§ Work order
Going line by line through the listing, how many lines hold "lfetool"? State nothing but the number.

§ Working data

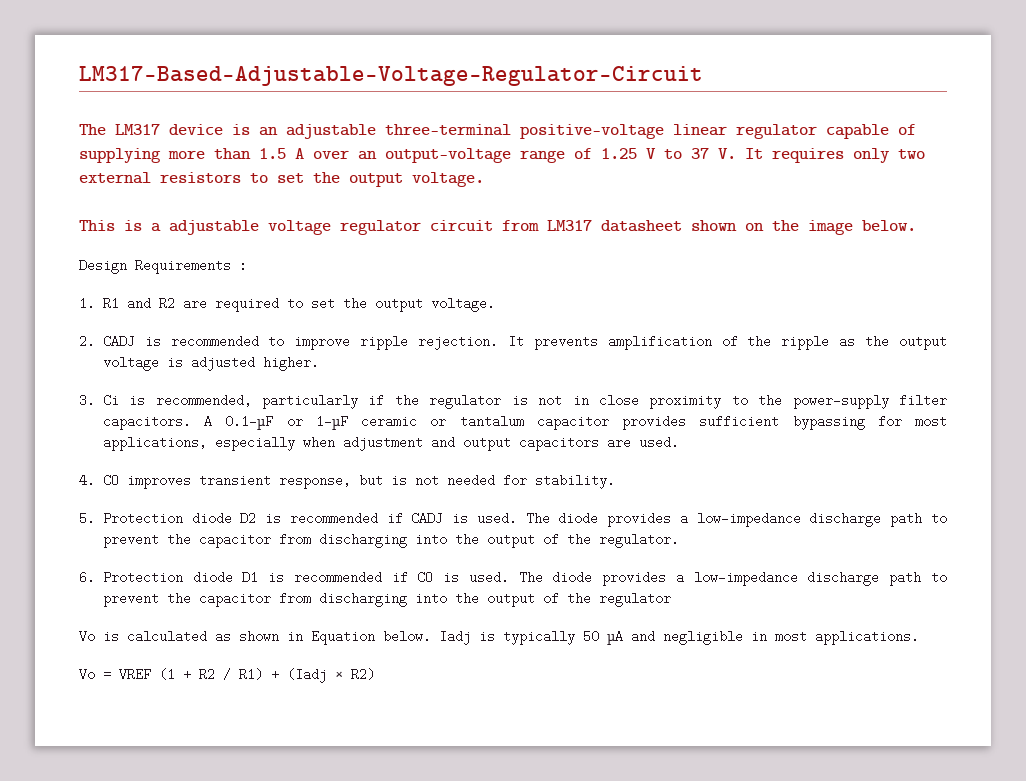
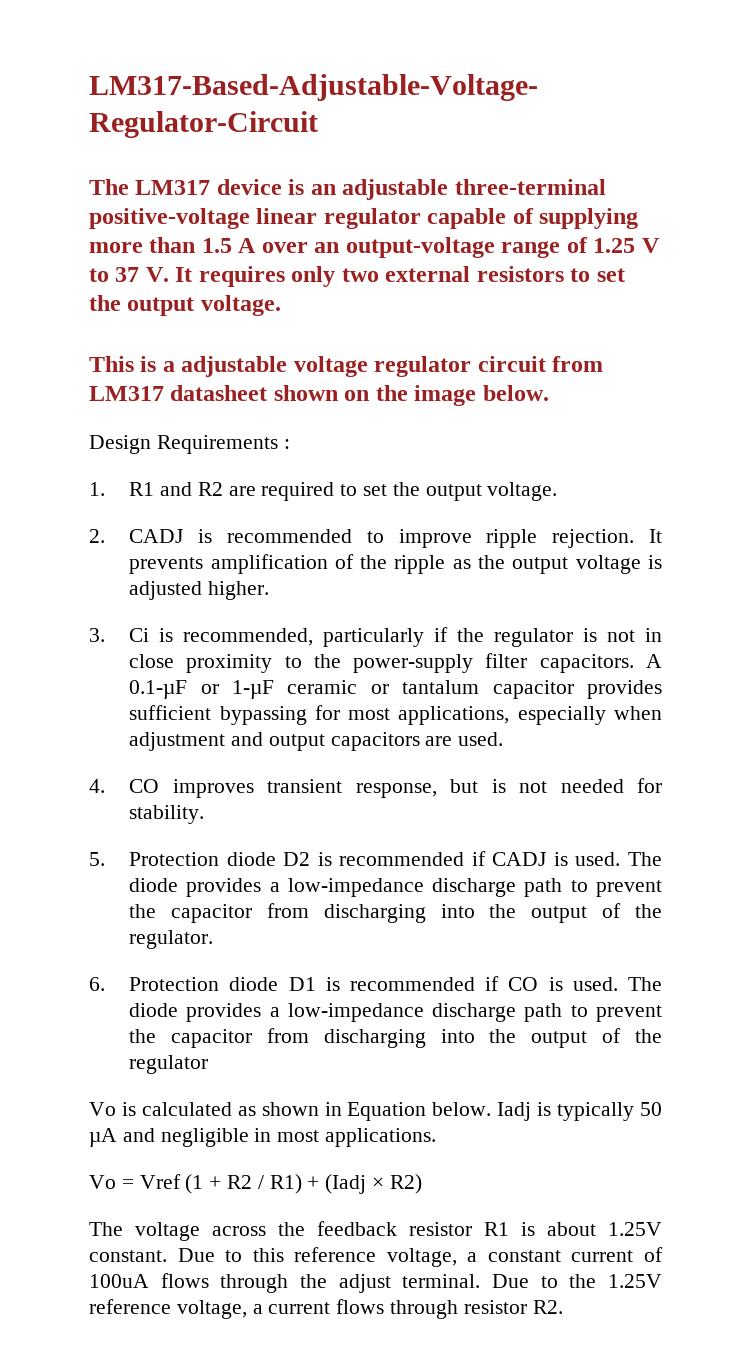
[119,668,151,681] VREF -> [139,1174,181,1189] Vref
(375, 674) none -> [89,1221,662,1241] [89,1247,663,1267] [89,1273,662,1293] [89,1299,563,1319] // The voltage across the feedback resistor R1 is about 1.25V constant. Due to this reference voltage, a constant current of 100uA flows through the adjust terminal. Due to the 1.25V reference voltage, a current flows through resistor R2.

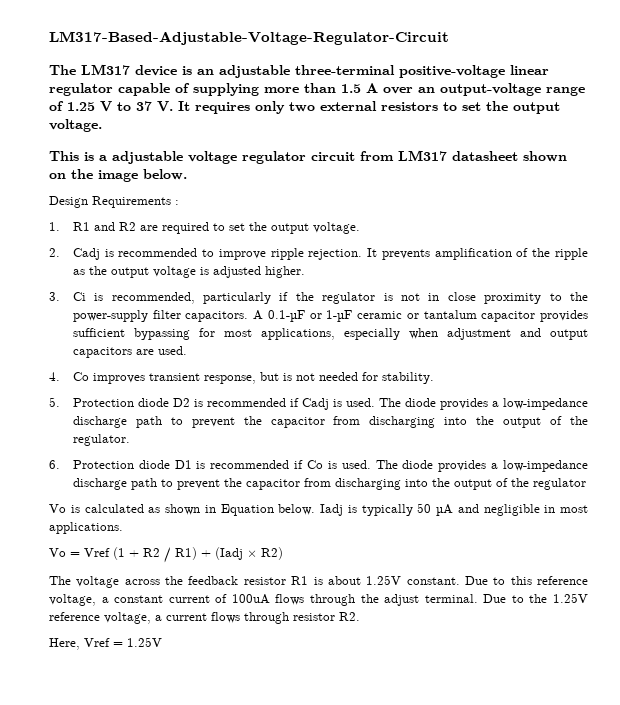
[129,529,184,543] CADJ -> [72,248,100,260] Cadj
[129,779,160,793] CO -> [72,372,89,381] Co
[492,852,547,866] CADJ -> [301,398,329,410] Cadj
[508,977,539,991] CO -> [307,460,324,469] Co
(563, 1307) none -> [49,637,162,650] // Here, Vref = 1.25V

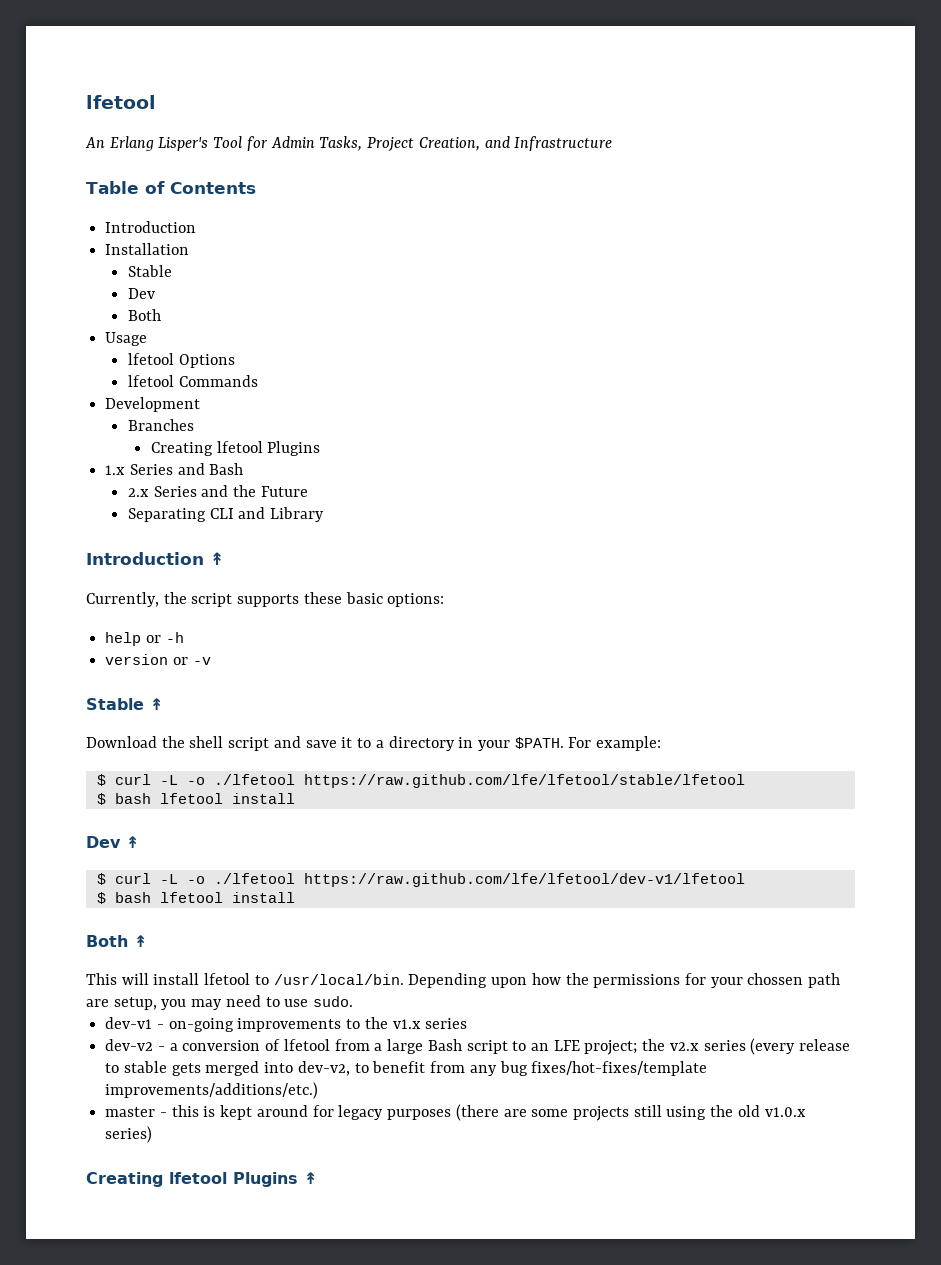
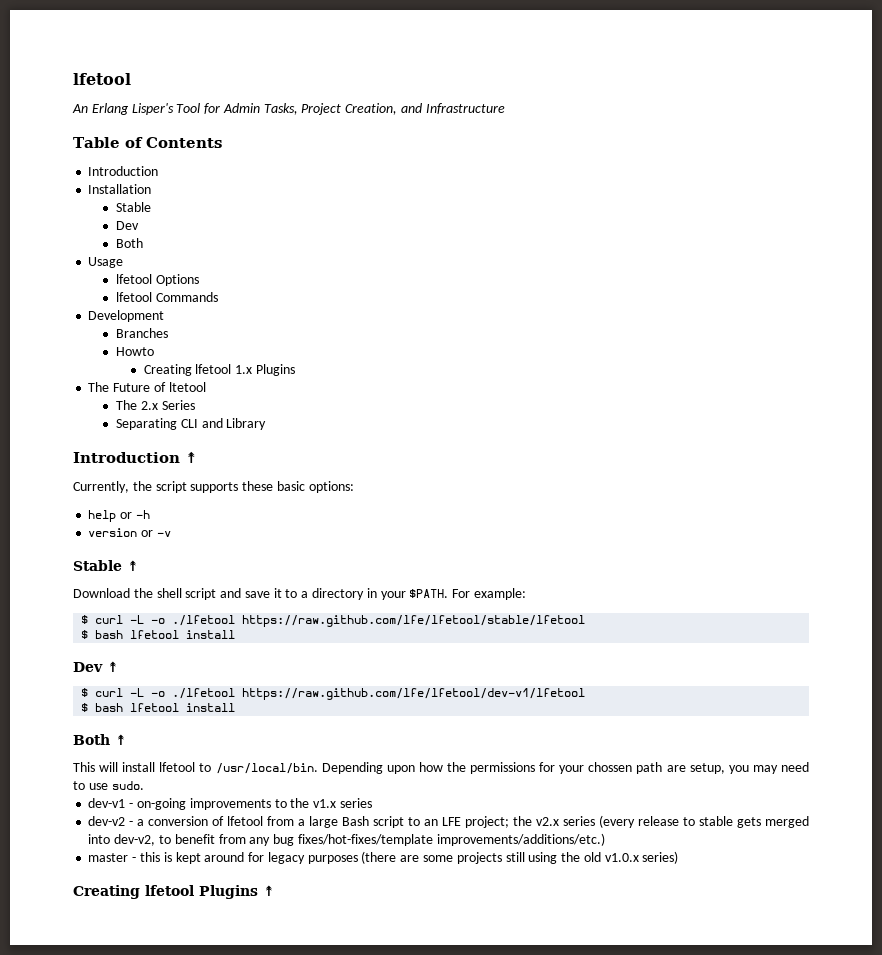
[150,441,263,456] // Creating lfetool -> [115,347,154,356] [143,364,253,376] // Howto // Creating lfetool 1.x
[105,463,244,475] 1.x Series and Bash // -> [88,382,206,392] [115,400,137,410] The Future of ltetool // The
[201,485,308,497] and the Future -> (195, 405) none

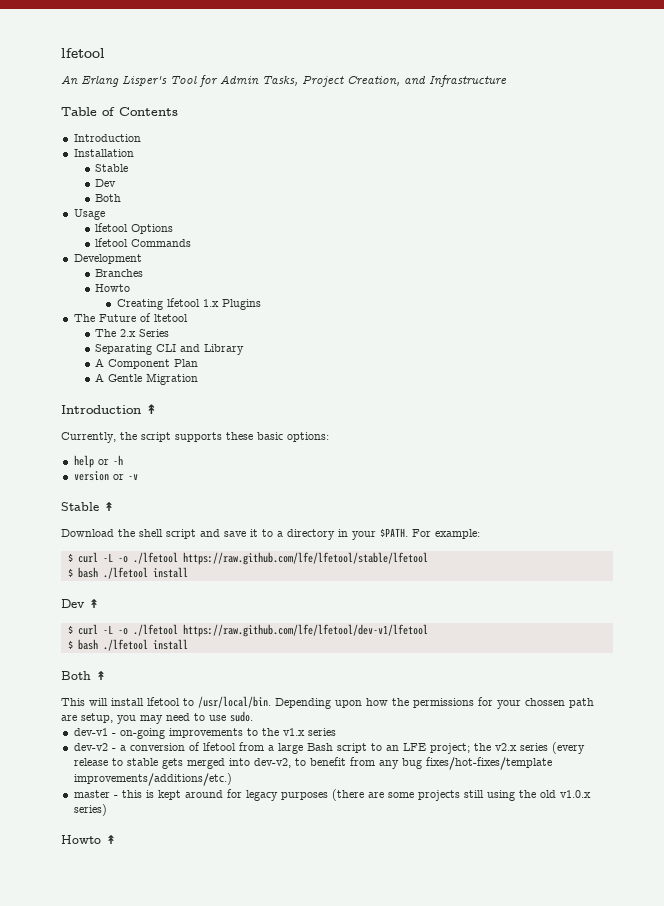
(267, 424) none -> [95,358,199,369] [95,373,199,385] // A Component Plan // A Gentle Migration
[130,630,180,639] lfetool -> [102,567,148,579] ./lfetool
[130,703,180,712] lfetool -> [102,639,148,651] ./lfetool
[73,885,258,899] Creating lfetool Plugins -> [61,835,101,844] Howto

§ Task response
4